■ **Data**:
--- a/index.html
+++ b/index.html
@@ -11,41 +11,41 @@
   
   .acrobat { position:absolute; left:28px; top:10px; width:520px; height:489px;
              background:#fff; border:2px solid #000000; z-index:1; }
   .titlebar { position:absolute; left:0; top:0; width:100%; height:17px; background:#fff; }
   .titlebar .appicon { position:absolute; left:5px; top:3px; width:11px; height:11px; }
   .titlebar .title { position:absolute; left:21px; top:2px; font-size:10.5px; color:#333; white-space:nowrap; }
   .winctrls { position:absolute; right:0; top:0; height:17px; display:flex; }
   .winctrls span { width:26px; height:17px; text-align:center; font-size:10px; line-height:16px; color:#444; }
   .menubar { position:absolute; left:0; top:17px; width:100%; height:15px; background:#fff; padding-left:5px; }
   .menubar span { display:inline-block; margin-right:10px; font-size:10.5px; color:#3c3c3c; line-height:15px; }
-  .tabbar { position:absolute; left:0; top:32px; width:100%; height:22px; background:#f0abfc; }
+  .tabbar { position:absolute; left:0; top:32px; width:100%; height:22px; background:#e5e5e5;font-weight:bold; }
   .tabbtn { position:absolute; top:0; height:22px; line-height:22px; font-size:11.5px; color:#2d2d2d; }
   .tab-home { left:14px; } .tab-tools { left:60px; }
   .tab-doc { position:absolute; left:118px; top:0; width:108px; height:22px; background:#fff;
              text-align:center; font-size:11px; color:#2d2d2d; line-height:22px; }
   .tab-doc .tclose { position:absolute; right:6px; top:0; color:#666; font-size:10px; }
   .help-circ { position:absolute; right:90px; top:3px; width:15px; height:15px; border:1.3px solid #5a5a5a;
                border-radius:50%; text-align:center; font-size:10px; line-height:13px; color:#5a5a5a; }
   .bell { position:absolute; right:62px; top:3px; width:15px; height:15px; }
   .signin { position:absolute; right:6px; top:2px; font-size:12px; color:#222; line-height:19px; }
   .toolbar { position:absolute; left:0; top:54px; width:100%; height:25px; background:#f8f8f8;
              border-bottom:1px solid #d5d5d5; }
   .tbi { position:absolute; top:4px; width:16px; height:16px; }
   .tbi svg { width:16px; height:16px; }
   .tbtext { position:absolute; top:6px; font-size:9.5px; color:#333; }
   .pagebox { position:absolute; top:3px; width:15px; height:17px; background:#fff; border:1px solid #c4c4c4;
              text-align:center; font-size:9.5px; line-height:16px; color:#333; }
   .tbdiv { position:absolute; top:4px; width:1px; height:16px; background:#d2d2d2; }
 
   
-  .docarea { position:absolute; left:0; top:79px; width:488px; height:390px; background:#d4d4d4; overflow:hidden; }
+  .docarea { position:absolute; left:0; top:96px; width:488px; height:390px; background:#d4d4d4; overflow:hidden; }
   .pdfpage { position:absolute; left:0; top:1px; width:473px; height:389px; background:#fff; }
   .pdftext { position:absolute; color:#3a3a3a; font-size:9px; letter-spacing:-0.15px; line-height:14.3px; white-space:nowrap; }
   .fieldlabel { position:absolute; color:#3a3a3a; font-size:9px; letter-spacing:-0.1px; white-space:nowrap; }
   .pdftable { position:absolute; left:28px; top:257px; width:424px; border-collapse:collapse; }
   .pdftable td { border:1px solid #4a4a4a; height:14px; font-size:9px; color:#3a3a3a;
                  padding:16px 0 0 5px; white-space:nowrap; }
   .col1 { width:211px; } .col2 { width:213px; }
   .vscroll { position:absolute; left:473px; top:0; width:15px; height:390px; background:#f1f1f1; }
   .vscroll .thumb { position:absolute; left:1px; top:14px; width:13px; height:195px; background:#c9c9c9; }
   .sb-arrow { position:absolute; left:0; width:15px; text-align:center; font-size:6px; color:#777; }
==
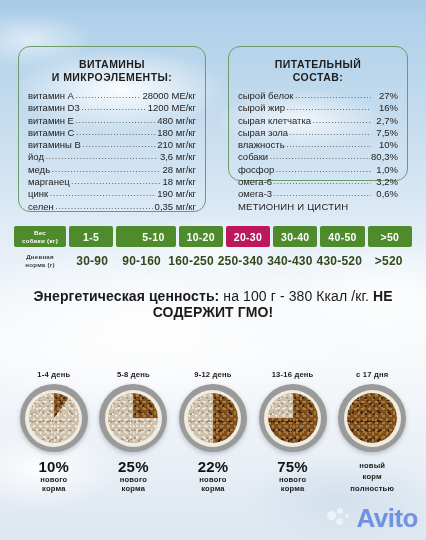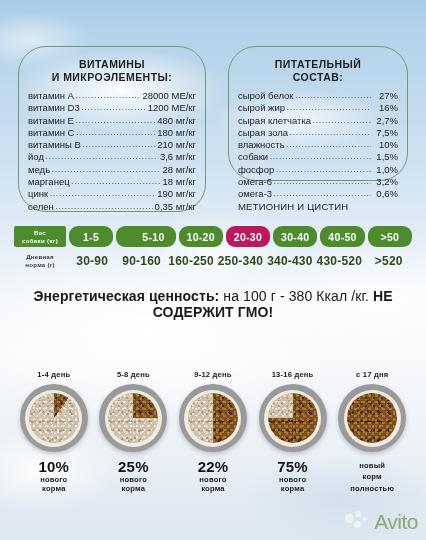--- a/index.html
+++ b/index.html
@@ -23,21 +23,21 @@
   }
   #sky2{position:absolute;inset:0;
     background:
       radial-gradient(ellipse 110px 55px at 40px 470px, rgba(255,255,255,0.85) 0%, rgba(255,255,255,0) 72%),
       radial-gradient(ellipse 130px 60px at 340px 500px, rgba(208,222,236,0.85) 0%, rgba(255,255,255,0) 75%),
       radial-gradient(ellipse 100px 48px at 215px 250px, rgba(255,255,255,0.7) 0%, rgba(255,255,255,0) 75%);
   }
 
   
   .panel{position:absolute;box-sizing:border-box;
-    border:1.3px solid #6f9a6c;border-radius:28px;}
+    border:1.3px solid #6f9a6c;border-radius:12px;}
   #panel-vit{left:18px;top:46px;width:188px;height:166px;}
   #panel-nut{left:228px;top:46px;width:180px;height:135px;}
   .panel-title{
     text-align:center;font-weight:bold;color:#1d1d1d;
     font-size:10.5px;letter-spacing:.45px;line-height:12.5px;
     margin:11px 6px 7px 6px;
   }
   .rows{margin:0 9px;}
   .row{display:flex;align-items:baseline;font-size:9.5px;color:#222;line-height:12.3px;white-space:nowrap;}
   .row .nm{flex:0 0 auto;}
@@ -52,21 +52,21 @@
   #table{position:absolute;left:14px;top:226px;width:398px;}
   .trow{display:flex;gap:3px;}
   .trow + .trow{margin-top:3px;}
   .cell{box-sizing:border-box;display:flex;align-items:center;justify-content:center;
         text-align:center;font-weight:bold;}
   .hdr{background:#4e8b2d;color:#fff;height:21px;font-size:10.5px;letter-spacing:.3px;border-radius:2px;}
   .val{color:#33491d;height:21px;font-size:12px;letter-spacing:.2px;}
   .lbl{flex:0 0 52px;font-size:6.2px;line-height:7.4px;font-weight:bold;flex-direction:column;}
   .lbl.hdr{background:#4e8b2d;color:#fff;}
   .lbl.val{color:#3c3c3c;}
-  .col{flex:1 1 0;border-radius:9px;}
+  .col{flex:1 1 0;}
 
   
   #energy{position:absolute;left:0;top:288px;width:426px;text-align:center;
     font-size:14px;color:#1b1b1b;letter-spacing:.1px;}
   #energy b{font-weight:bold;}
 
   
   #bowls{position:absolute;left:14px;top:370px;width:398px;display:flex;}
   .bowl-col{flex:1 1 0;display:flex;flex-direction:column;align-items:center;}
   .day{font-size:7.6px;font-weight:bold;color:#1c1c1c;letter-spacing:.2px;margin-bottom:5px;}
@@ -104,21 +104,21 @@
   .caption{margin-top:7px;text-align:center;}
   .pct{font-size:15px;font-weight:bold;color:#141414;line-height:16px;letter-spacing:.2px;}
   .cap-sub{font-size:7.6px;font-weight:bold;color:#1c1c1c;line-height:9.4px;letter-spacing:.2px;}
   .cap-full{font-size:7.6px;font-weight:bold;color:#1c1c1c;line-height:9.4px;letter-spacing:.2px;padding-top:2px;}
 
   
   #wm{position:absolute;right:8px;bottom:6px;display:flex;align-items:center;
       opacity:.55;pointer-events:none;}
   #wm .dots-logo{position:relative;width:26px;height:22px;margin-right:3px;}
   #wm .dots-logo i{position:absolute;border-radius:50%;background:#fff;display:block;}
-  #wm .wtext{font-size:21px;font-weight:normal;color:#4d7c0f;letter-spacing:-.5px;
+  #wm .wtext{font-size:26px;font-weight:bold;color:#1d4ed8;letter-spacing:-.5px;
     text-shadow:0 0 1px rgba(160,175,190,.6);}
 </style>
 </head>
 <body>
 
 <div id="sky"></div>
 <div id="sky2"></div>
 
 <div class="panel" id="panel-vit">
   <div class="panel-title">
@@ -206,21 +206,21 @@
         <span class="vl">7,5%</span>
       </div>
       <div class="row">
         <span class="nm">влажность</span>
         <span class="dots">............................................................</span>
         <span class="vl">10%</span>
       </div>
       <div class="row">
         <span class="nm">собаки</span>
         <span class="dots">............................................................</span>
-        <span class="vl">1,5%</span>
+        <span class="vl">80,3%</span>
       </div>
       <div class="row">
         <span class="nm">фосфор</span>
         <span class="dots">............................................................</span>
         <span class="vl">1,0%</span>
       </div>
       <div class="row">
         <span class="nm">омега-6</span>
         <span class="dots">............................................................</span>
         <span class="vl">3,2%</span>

■ **What the task requires**:
Across the material, report every line that has the word "nowrap".

■ **Exercise answer**:
   .titlebar .title { position:absolute; left:21px; top:2px; font-size:10.5px; color:#333; white-space:nowrap; }
   .pdftext { position:absolute; color:#3a3a3a; font-size:9px; letter-spacing:-0.15px; line-height:14.3px; white-space:nowrap; }
   .fieldlabel { position:absolute; color:#3a3a3a; font-size:9px; letter-spacing:-0.1px; white-space:nowrap; }
                  padding:16px 0 0 5px; white-space:nowrap; }
   .row{display:flex;align-items:baseline;font-size:9.5px;color:#222;line-height:12.3px;white-space:nowrap;}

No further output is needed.